Fitch Ratings’ downgrade of Malaysia’s sovereign credit rating outlook to “negative” from “stable” on June 30 could be what is needed to jolt policymakers into implementing long-postponed reforms.

While these reforms, including subsidy rationalisation and the implementation of a goods and services tax (GST) may be painful for the economy, this will be good in the long term, given that policy space has narrowed on high debt and deficit levels.

Paracuelles points out that while growth may face headwinds in the short term as fiscal consolidation measures are implemented, this will give the Government the breathing space to support implementation of more reforms.

But Moody’s Investors Service, which last week reaffirmed a “stable” outlook for the country’s sovereign credit rating, says three issues make reforms difficult – relative dependence on public-sector expenditure for growth, a fiscal framework dependent on commodity revenues in the absence of broad tax reform and the lack of political will for reforms.

The case in point where political will is concerned is the tabling of Budget 2014, scheduled for Oct 25, following the Umno supreme council election on Oct 19.

Nomura analysts, in a report, say that since nomination day for the Umno supreme council election is on Sept 28, Najib is likely to shore up support by making statements specifically touching on the bumiputra policy to appease Umno hardliners.

They reasoned that although Najib’s position as party president is relatively safe for now, the race for the top post is still wide open.

“Horse trading between the various factions and party interests is likely already underway, and Najib will need to make concessions, both politically and policy-wise, given the ruling coalition’s performance at the general election, despite the large spending,” they say, adding that the party positional line-ups should be clear within a day or two after election day, and will be confirmed at the general assembly scheduled on Dec 2.

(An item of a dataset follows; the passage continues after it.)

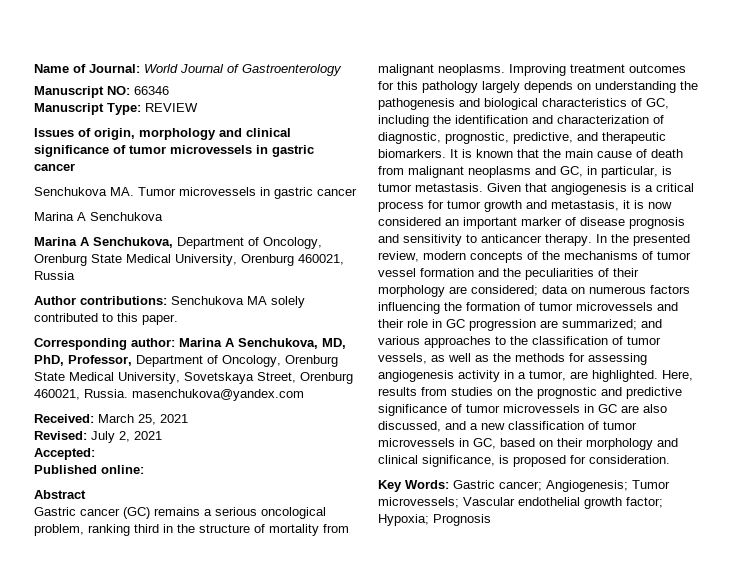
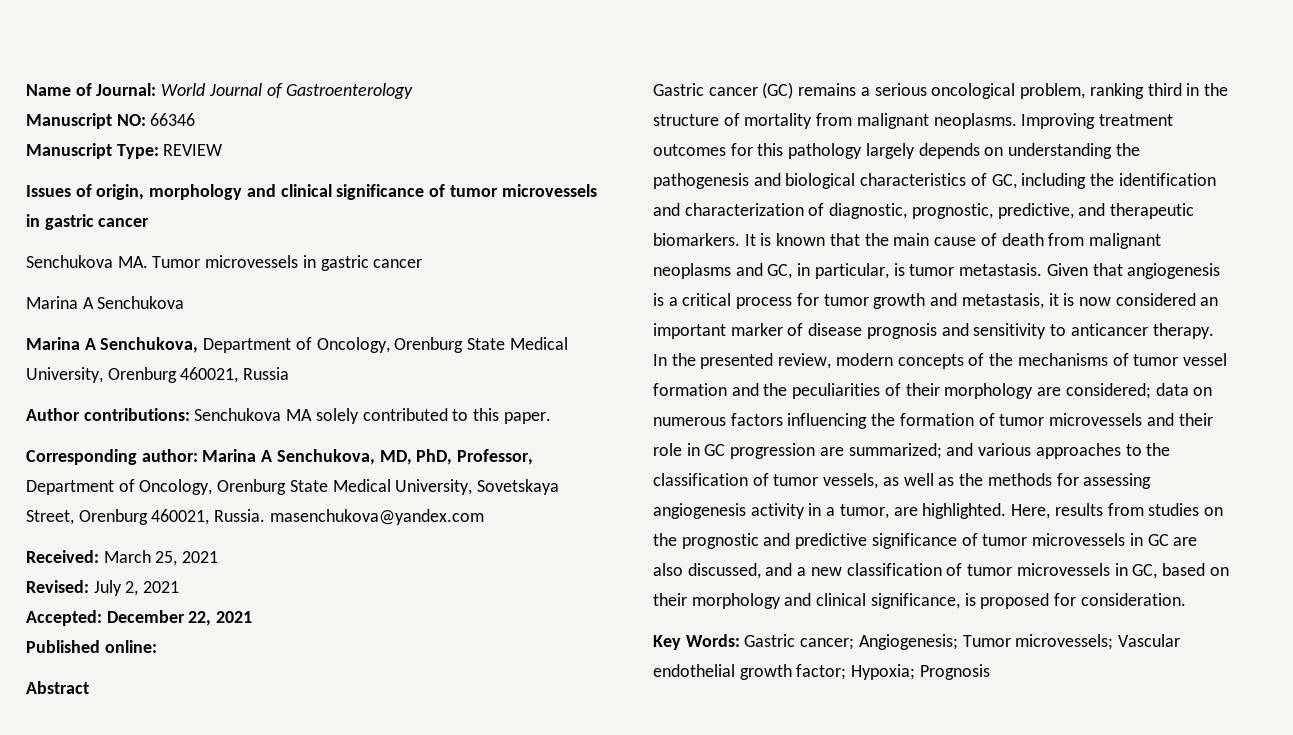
- Accepted:
+ Accepted: December 22, 2021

Given the timeline of events and pressure from the market to act on the debt and budget deficit, the analysts say that it may be more advantageous for Najib to have the budget presented later so as not to hurt support.

However, they say the onus is on him to push on with the reform process at the Budget 2014 presentation. Manokaran, on the other hand, feels that political pressure has eased off substantially since the general election and that Najib will go ahead to implement measures to curb spending.

“I believe that this round of the budget presentation will be different, there’s nothing holding Najib back and they really need to take action on the deficit and the debt,” he says, adding that there are indications the GST will be mentioned in the presentation.